Task details ▸ All lines from the one that contains "[455,356,776,373] [455,376,522,391] Using" to the end of the data must be retyped exactly. Pictures are not retyped.
[Opening Given data section]
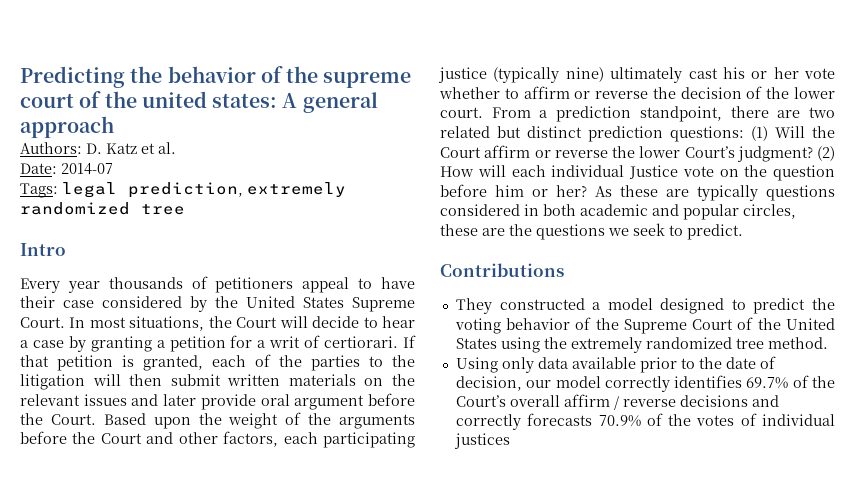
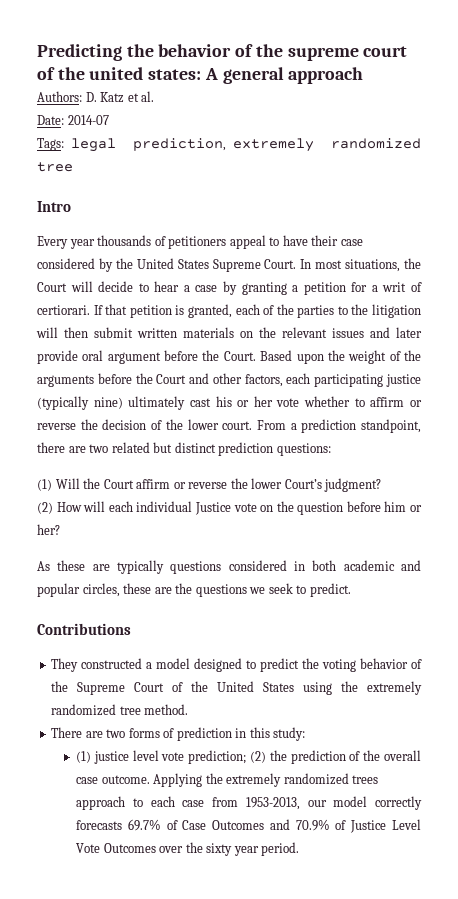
(744, 134) none -> (331, 449) //
(813, 154) none -> (382, 485) //
(587, 191) none -> (60, 529) //
[455,356,776,373] [455,376,522,391] Using only data available prior to the date of decision, -> [51,727,306,741] [76,750,421,764] [76,773,379,787] [76,796,300,810] There are two forms of prediction in this study: // (1) justice level vote prediction; (2) the prediction of the overall case outcome. Applying the extremely randomized trees approach to each case from 1953-2013,
[674,375,743,388] identifies -> [76,820,123,830] forecasts
[812,376,835,388] [455,394,779,410] [455,413,835,430] [453,433,510,449] the Court’s overall affirm / reverse decisions and correctly forecasts 70.9% of the votes of individual justices -> [182,819,422,833] [76,842,300,856] Case Outcomes and 70.9% of Justice Level Vote Outcomes over the sixty year period.

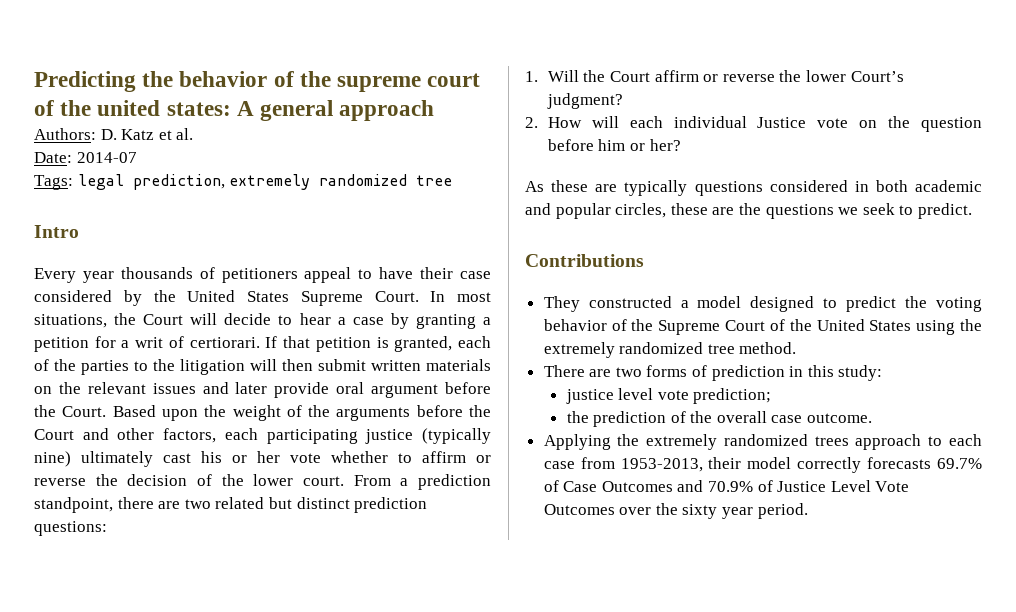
[37,479,52,491] (1) -> [525,71,538,82] 1.
[37,502,53,514] (2) -> [525,117,538,128] 2.
[76,751,92,763] (1) -> (883, 373) none
[250,751,267,763] (2) -> (772, 396) //
(150, 779) none -> (873, 418) //
[307,800,327,807] our -> [708,457,742,469] their

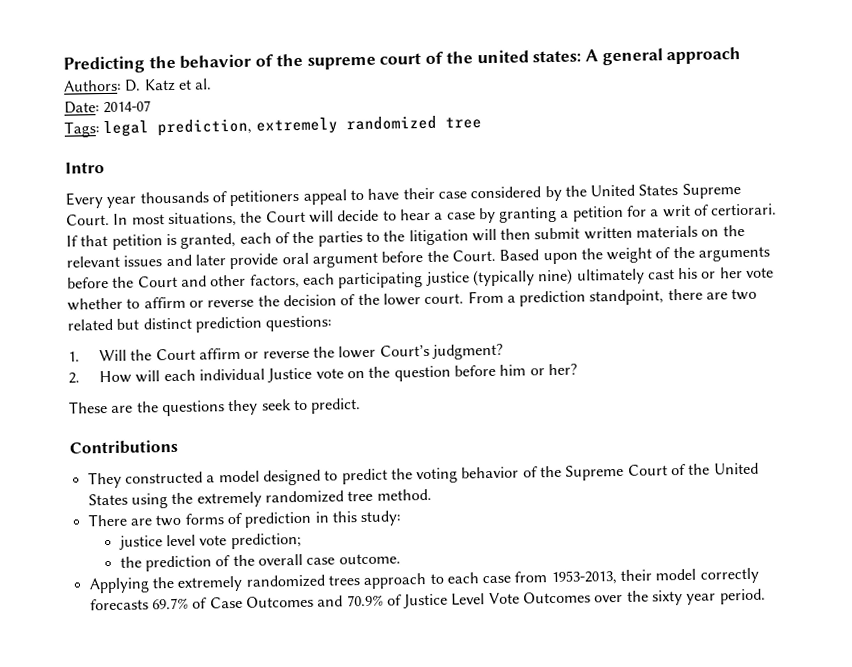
[525,180,982,196] [525,203,708,219] As these are typically questions considered in both academic and popular circles, these -> [69,401,108,414] These
[838,207,859,215] we -> [228,399,259,416] they

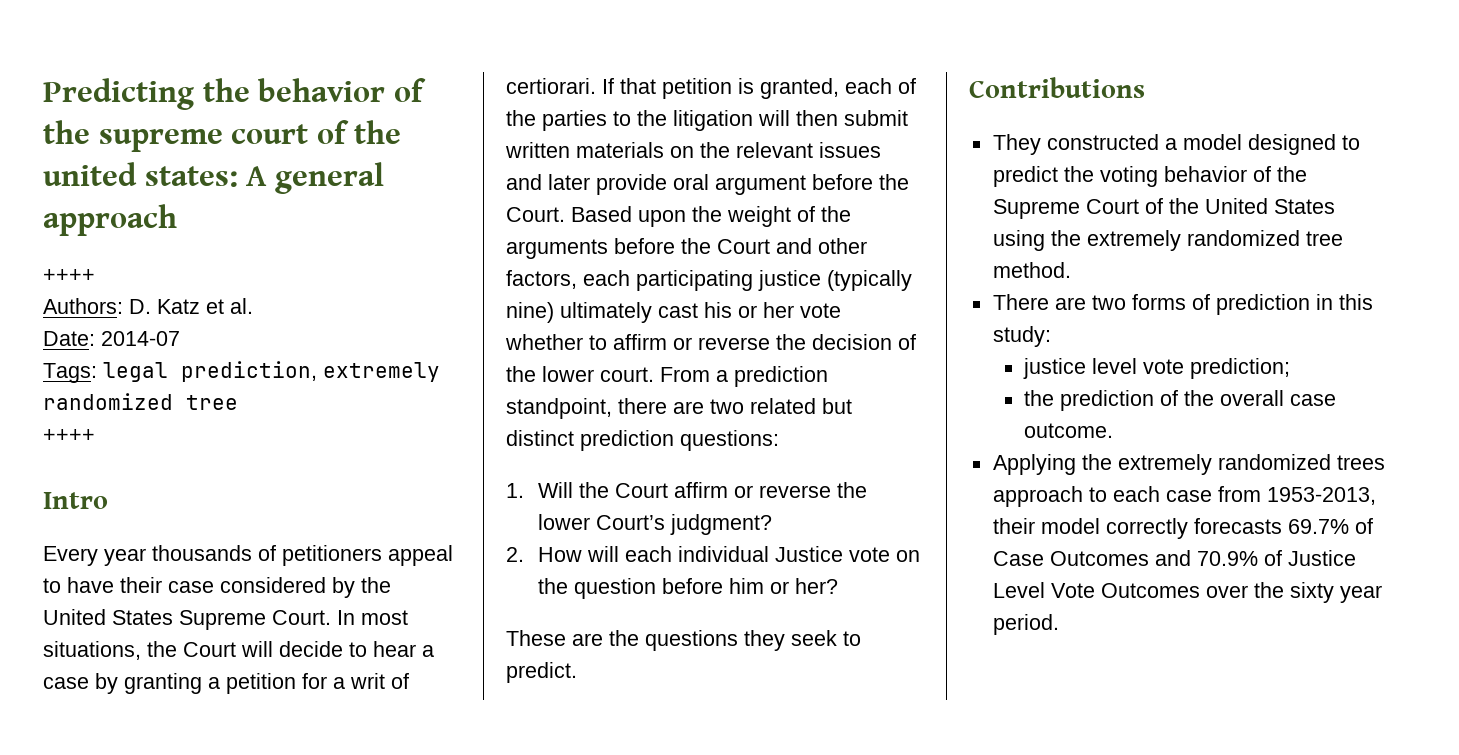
(742, 56) none -> [43,269,95,282] // ++++
(482, 123) none -> [43,429,95,442] // ++++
[Closing Given data section]
Exercise answer ▸
[455,356,776,373] [455,376,522,391] Using only data available prior to the date of decision, -> [51,727,306,741] [76,750,421,764] [76,773,379,787] [76,796,300,810] There are two forms of prediction in this study: // (1) justice level vote prediction; (2) the prediction of the overall case outcome. Applying the extremely randomized trees approach to each case from 1953-2013,
[674,375,743,388] identifies -> [76,820,123,830] forecasts
[812,376,835,388] [455,394,779,410] [455,413,835,430] [453,433,510,449] the Court’s overall affirm / reverse decisions and correctly forecasts 70.9% of the votes of individual justices -> [182,819,422,833] [76,842,300,856] Case Outcomes and 70.9% of Justice Level Vote Outcomes over the sixty year period.

[37,479,52,491] (1) -> [525,71,538,82] 1.
[37,502,53,514] (2) -> [525,117,538,128] 2.
[76,751,92,763] (1) -> (883, 373) none
[250,751,267,763] (2) -> (772, 396) //
(150, 779) none -> (873, 418) //
[307,800,327,807] our -> [708,457,742,469] their

[525,180,982,196] [525,203,708,219] As these are typically questions considered in both academic and popular circles, these -> [69,401,108,414] These
[838,207,859,215] we -> [228,399,259,416] they

(742, 56) none -> [43,269,95,282] // ++++
(482, 123) none -> [43,429,95,442] // ++++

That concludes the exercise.